All journalists hope that their work will have an impact. But we don’t want that impact to be suicide. I realize that journalist Caleb Hannan did not want his subject — the inventor of a new golf putter who had hidden her identity and misstated her qualifications – to take her own life. It is not fair to say that Hannan’s reporting caused a suicide, but it’s pretty clear that his digging alarmed and upset a very vulnerable individual.
In pursuing his story, which contributes nothing to the welfare of mankind – it’s about the invention of a new putter for goodness sake – Hannan certainly displayed a lack of awareness of the potential consequences of his reporting.
Hannan’s story was published on the ESPN-owned website Grantland.com on January 15. He recounts his reportorial odyssey in trying to discover the truth about the elusive Dr. Anne Essay Vanderbilt, known as Dr. V, the inventor of what she touted as a revolutionary new putter. I am not linking to the story because I don’t want to add to its page views.
I know nothing about golf, but I think most of us will agree that it is a game, and whether or not a putter is revolutionary is relatively unimportant in the larger scheme of things.
But Grantland being about sports, this long-form story seemed appropriate to its editors. However, the writer of the piece and those who permitted it to be posted forgot that not all stories have to be published.
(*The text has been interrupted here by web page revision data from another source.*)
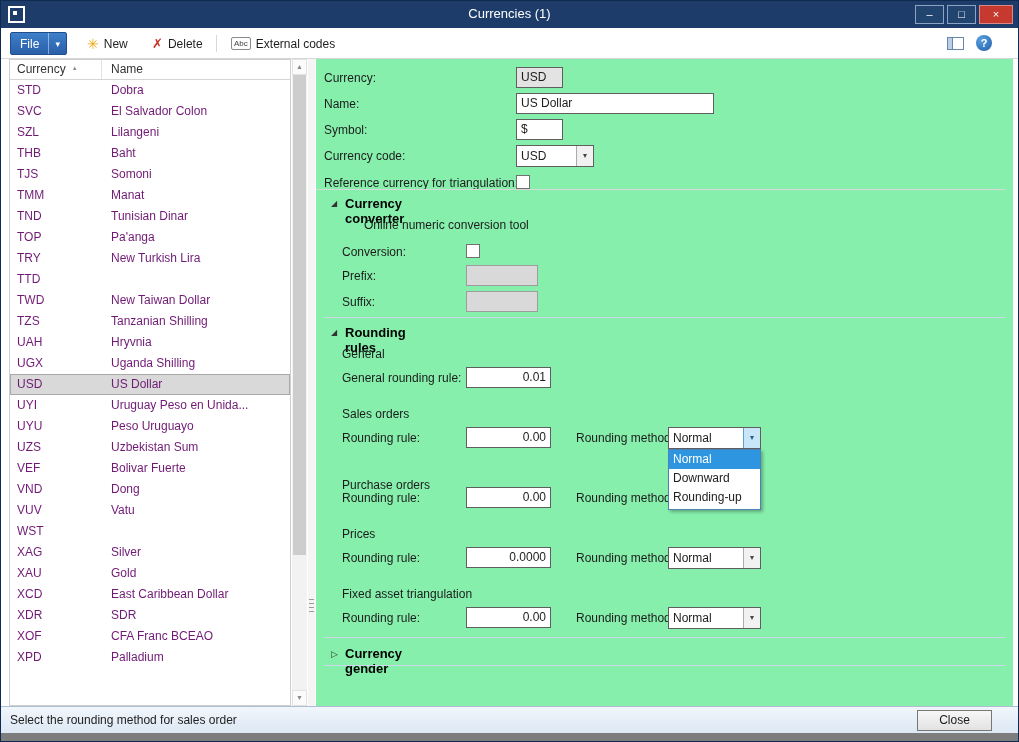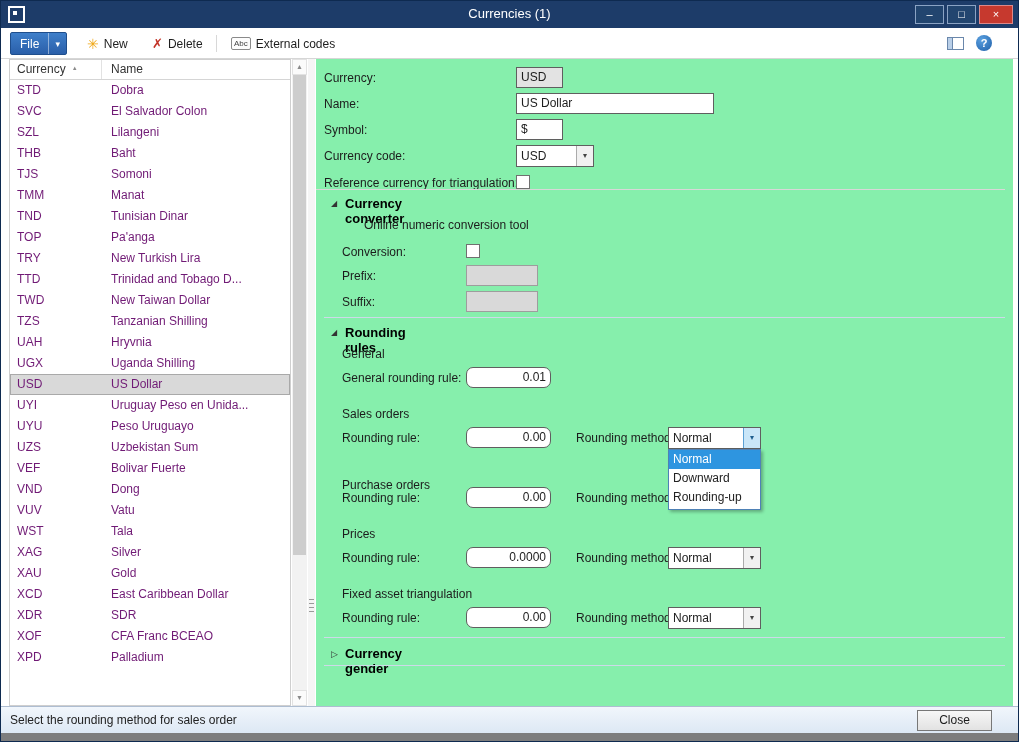"Trinidad and Tobago D..." span.cell-name { html: <span>Trinidad and Tobago D...</span> -> none }
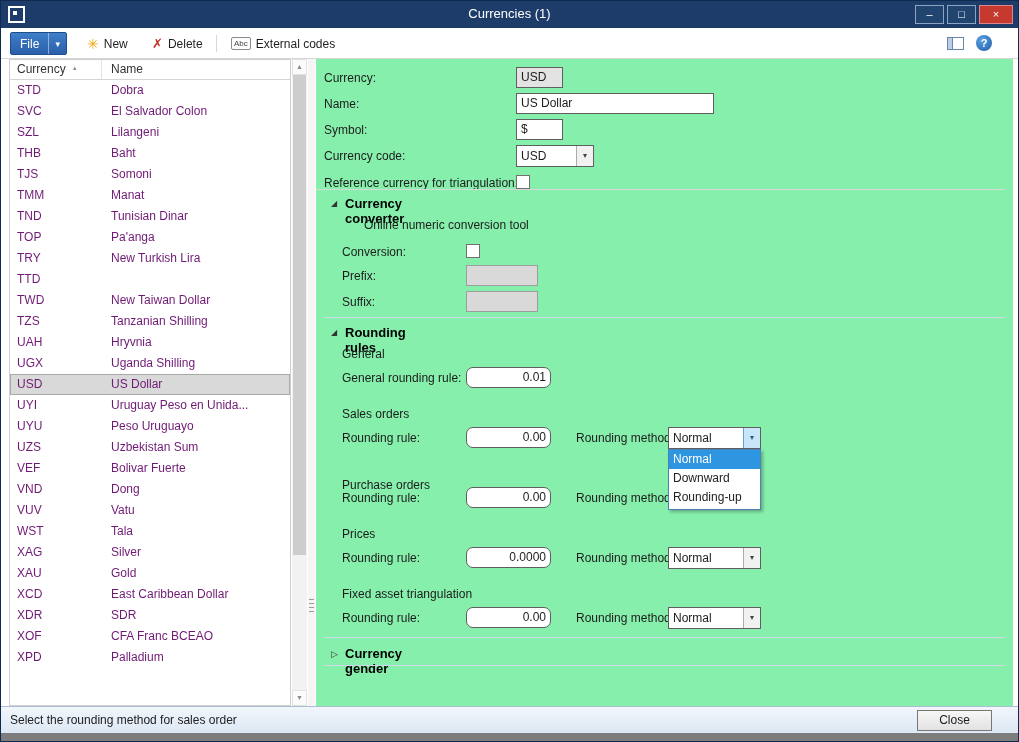"0.01" .num { border-radius: 7px -> none }
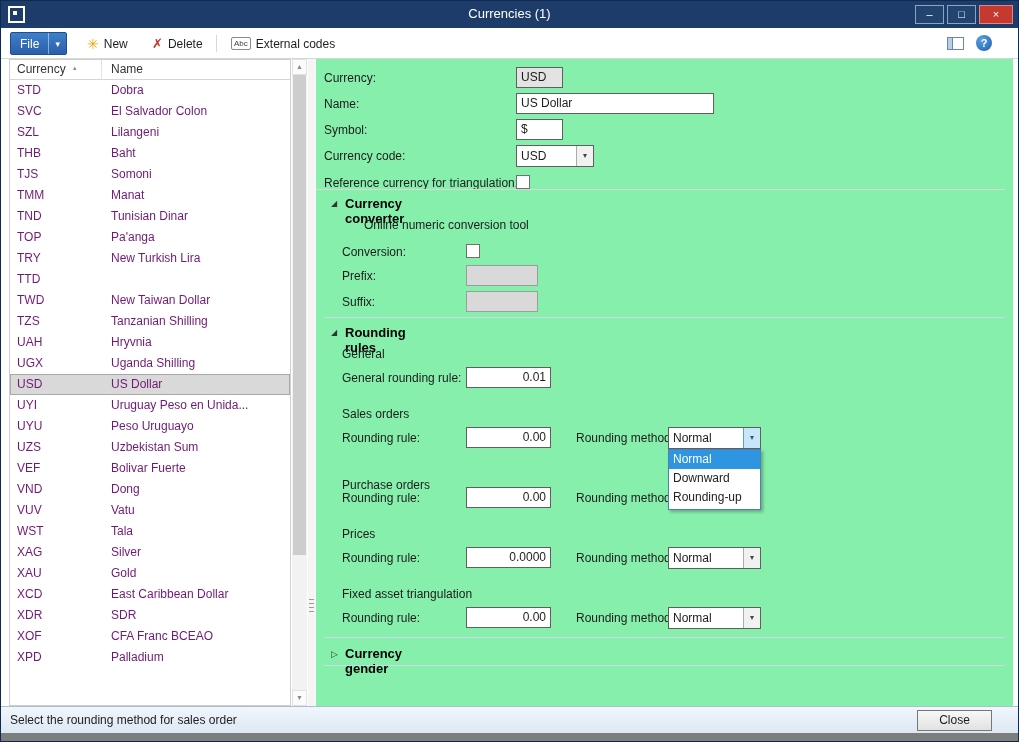"Tala" span.cell-name { html: <span>Tala</span> -> none }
Hannan discovered that Dr. V had lied about her credentials – she was not an MIT-trained physicist, or many of the other things she claimed to be. He ultimately discovered that Dr. V was a transgender woman. What he did not uncover was any proof that the putter she invented did not work, or that she had attempted to bilk any investors out of their money. (In the course of his reporting, Hannan told one of Dr. V’s investors that Dr. V once had been a man, an inexcusable invasion of Dr. V’s privacy. The investor wasn’t nearly as shocked by this revelation as Hannan apparently was.)
Oh yes, he’d also that learned Dr. V had attempted suicide in 2008, after a fight with her girlfriend.